§ **WHAT TO WORK ON**: Copy each line below that contains "bottom".

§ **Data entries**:
══════
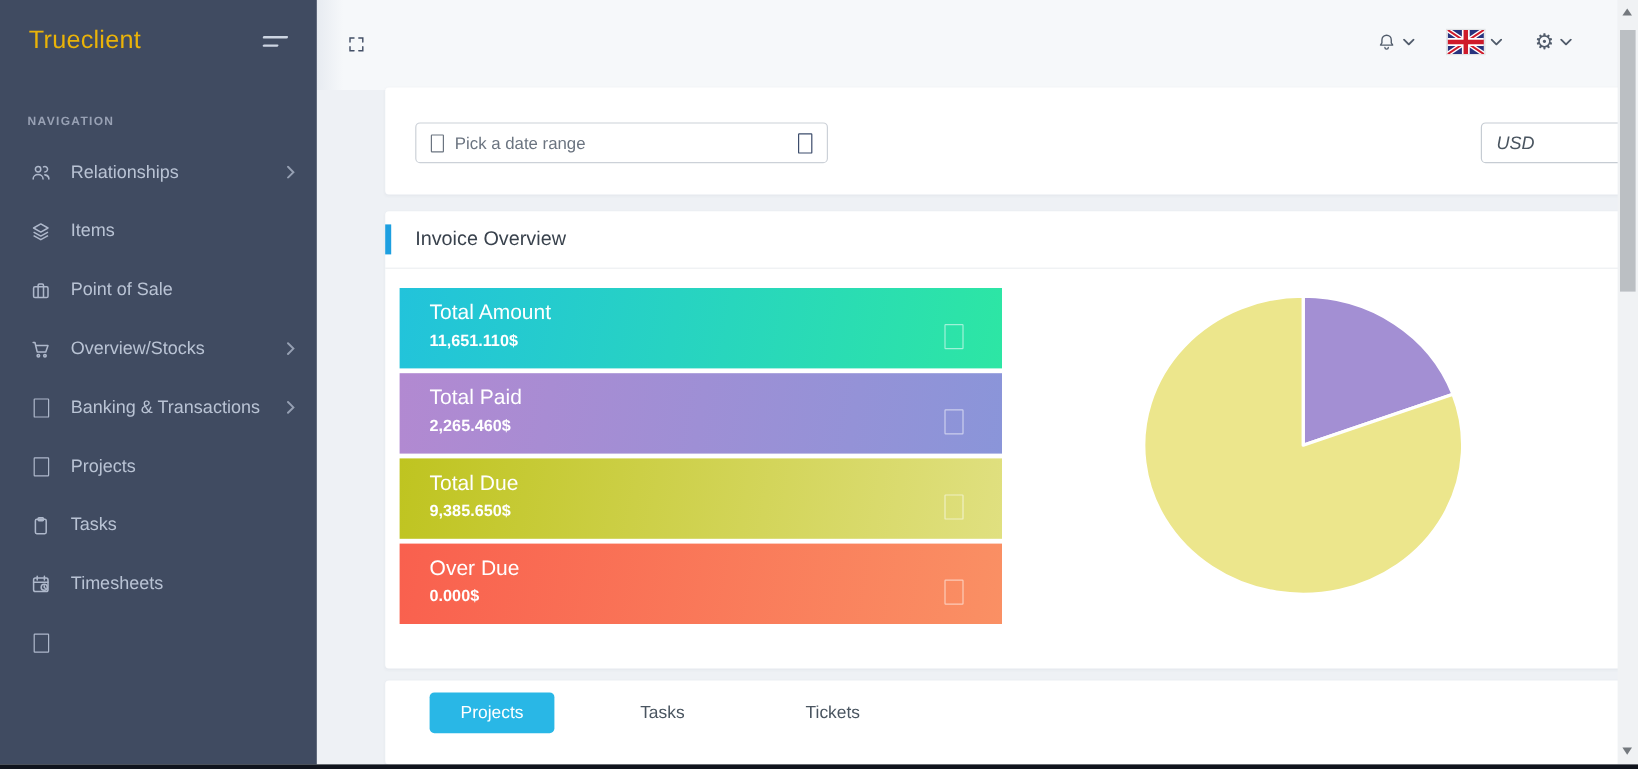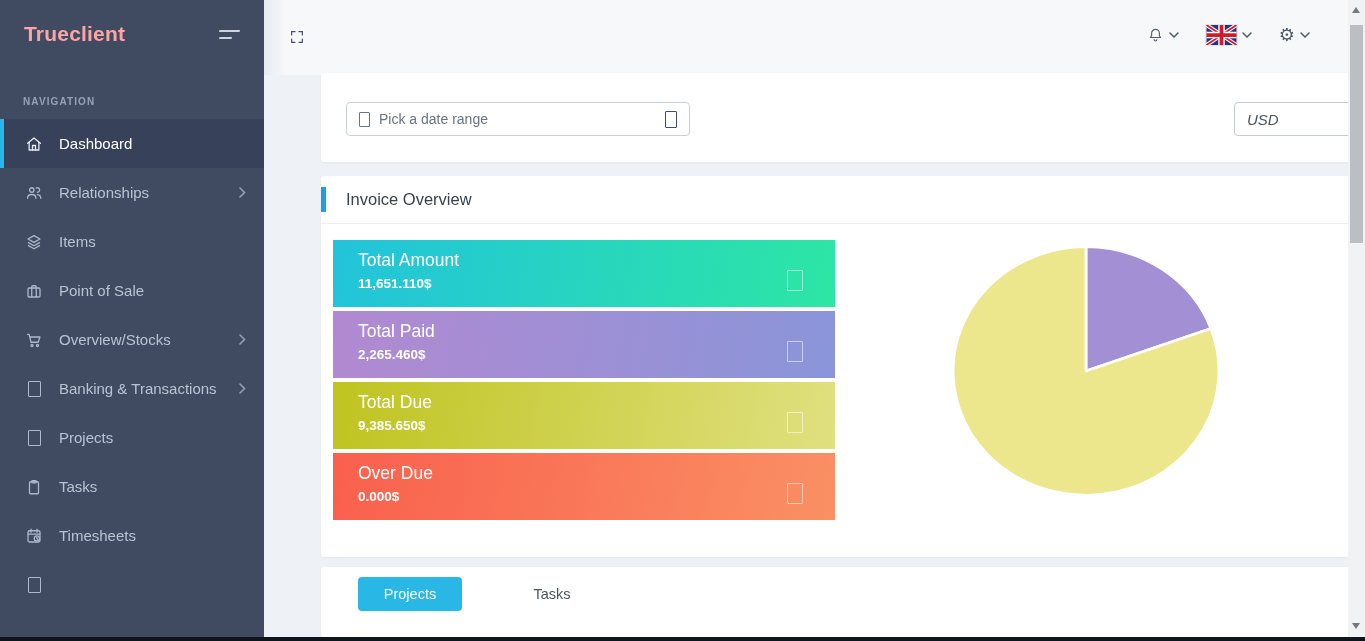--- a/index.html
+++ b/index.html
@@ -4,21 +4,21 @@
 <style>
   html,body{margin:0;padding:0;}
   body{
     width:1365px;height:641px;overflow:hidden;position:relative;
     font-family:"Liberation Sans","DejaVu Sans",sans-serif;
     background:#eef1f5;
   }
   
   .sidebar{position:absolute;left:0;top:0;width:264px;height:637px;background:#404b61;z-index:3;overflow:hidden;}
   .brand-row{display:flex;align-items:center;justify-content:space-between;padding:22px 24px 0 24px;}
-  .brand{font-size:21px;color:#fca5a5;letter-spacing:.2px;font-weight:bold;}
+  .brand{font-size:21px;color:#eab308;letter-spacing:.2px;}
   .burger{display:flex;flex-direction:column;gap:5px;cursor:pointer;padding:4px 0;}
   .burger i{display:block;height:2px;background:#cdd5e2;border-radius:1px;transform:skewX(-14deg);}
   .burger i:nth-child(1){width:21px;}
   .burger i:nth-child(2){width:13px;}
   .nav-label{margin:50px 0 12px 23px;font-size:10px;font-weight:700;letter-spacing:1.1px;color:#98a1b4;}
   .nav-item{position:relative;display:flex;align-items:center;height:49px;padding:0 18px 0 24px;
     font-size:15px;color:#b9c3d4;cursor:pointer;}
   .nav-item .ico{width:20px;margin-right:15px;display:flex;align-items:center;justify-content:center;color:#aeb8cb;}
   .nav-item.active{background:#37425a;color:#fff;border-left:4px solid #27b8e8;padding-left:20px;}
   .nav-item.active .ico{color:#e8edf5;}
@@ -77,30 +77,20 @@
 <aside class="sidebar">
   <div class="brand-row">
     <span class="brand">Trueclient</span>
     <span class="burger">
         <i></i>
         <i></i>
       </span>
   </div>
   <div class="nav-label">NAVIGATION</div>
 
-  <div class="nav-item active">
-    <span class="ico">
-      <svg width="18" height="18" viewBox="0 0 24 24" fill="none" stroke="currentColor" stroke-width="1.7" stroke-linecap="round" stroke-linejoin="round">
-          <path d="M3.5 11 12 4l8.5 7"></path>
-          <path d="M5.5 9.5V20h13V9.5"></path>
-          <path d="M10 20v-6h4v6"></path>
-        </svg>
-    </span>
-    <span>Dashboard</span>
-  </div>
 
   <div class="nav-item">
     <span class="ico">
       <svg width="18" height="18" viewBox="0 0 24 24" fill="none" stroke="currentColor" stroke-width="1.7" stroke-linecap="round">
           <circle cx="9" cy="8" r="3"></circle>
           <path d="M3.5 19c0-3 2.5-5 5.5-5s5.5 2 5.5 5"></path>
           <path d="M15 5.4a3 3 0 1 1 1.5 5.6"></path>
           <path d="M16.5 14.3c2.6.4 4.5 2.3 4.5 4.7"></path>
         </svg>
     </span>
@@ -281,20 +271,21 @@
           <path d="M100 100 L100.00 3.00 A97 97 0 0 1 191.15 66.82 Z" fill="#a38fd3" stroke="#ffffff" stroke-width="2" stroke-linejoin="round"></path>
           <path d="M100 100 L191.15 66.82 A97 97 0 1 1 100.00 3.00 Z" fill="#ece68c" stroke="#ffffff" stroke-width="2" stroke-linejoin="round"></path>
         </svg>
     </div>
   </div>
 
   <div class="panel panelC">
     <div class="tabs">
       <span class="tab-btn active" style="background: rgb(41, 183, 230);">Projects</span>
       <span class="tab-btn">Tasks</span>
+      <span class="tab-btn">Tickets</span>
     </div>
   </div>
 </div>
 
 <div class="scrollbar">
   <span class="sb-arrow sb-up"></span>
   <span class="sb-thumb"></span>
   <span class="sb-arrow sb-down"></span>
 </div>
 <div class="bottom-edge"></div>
══════
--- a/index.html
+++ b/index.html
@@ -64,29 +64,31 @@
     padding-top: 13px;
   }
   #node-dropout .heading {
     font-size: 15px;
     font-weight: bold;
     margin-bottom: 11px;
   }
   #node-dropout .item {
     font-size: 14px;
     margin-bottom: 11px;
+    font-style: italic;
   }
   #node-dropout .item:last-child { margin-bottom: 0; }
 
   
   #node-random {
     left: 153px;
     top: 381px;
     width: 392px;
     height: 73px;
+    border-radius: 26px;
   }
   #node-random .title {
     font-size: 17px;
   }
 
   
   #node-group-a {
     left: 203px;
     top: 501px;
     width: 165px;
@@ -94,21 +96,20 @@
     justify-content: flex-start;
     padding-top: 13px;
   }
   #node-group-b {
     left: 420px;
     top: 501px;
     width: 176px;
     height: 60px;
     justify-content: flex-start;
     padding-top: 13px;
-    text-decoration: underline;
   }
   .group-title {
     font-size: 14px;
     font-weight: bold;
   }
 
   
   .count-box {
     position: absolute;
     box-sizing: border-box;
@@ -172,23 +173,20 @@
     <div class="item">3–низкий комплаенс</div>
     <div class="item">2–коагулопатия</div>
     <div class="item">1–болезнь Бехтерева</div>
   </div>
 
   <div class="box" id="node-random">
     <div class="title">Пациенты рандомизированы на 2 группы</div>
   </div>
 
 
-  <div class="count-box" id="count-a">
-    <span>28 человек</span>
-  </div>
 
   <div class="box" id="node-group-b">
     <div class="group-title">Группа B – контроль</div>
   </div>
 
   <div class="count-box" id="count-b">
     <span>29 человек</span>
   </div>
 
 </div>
══════
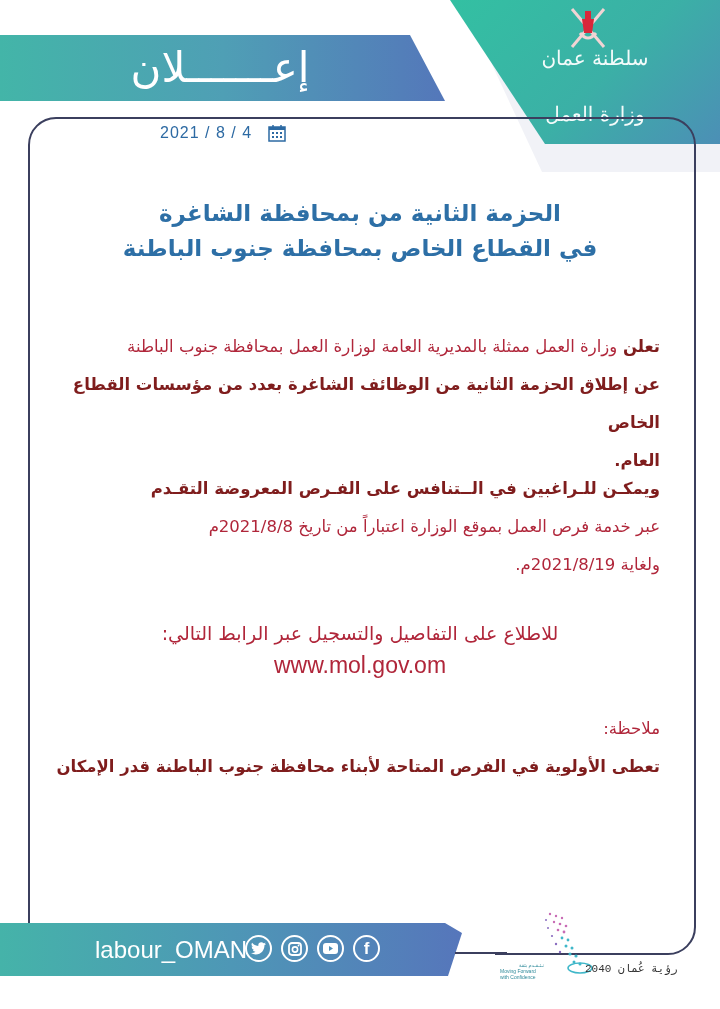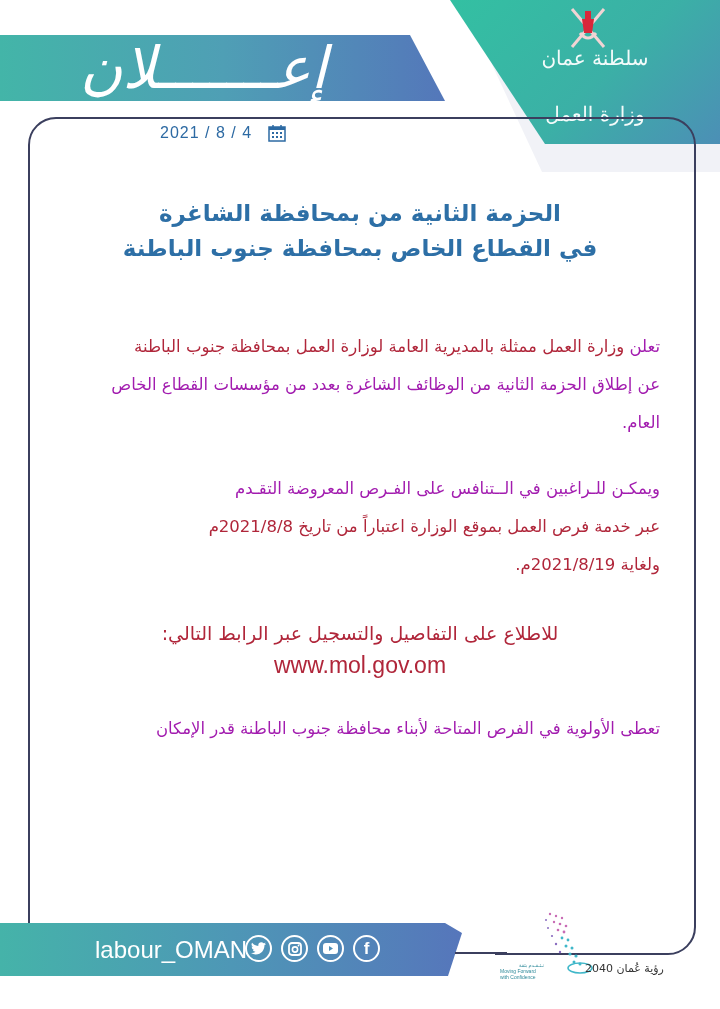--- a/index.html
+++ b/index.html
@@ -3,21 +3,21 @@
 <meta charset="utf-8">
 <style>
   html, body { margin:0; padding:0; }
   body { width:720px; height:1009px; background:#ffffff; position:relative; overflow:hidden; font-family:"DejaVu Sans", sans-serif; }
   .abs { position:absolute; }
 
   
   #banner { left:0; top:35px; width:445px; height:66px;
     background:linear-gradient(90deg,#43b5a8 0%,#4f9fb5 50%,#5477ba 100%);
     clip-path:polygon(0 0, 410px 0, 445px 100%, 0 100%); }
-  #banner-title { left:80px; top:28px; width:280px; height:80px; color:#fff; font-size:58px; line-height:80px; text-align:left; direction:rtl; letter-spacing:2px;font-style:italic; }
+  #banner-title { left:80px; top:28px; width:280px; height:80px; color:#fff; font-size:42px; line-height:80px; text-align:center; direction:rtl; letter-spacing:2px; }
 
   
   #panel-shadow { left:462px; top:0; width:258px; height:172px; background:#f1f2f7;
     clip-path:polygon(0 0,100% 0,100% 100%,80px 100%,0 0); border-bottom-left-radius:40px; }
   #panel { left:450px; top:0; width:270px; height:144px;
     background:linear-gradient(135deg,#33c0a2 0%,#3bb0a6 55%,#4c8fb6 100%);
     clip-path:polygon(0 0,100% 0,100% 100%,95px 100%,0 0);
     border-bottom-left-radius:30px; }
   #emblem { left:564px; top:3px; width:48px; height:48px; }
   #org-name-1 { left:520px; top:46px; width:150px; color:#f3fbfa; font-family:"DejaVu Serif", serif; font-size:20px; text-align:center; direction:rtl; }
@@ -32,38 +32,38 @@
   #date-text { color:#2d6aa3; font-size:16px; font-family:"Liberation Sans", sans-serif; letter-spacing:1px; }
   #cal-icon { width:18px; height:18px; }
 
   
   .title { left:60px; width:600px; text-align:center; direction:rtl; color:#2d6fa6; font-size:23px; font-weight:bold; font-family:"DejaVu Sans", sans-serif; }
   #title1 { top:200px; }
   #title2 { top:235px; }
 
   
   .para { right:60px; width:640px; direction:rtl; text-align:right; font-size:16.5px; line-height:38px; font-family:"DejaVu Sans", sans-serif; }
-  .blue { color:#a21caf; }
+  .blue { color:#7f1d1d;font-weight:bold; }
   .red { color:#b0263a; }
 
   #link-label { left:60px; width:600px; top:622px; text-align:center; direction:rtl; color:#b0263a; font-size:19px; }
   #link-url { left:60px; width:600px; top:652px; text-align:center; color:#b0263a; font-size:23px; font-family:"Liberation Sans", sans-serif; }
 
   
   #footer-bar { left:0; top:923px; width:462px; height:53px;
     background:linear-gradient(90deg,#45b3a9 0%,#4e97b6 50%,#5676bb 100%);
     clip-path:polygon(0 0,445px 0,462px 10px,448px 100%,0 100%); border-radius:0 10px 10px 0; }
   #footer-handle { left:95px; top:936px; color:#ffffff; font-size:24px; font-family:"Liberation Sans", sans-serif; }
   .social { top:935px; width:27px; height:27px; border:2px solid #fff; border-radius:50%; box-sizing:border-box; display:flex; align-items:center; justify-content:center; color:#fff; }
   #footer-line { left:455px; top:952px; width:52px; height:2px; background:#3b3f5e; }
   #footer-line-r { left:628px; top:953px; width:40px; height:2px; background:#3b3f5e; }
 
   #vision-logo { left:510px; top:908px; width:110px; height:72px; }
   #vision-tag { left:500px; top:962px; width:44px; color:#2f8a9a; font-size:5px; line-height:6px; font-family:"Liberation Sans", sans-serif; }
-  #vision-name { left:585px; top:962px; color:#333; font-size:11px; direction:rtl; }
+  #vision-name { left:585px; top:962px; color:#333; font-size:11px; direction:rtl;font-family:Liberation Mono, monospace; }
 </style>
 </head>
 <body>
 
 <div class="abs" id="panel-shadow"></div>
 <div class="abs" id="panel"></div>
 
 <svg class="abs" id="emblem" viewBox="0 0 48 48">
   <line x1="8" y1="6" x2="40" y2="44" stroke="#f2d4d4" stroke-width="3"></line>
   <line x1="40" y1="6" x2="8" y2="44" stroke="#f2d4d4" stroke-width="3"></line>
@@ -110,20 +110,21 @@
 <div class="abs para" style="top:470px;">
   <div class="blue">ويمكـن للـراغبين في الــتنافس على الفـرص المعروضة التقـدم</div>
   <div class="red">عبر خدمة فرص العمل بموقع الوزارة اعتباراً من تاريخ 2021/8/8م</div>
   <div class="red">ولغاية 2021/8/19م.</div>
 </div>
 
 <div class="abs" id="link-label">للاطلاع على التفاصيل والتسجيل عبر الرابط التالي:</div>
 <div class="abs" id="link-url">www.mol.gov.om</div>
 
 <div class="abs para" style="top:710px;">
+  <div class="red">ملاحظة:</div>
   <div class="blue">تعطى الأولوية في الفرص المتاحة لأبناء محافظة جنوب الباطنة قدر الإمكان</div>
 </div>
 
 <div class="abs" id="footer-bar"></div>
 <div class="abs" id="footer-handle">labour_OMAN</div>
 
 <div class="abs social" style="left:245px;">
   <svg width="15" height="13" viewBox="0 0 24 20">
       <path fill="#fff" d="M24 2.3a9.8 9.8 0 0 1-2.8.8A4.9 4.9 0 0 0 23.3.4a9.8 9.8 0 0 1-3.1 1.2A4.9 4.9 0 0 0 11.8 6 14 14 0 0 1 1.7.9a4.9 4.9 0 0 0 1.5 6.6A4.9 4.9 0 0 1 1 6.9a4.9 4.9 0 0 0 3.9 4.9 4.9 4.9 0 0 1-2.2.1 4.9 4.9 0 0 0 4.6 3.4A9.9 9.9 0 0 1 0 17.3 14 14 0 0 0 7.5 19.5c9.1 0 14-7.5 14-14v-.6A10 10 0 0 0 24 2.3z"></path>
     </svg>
══════
§ **REPLY TO THE EXERCISE**:
 <div class="bottom-edge"></div>
     margin-bottom: 11px;
     margin-bottom: 11px;
   #node-dropout .item:last-child { margin-bottom: 0; }
     clip-path:polygon(0 0,100% 0,100% 100%,80px 100%,0 0); border-bottom-left-radius:40px; }
     border-bottom-left-radius:30px; }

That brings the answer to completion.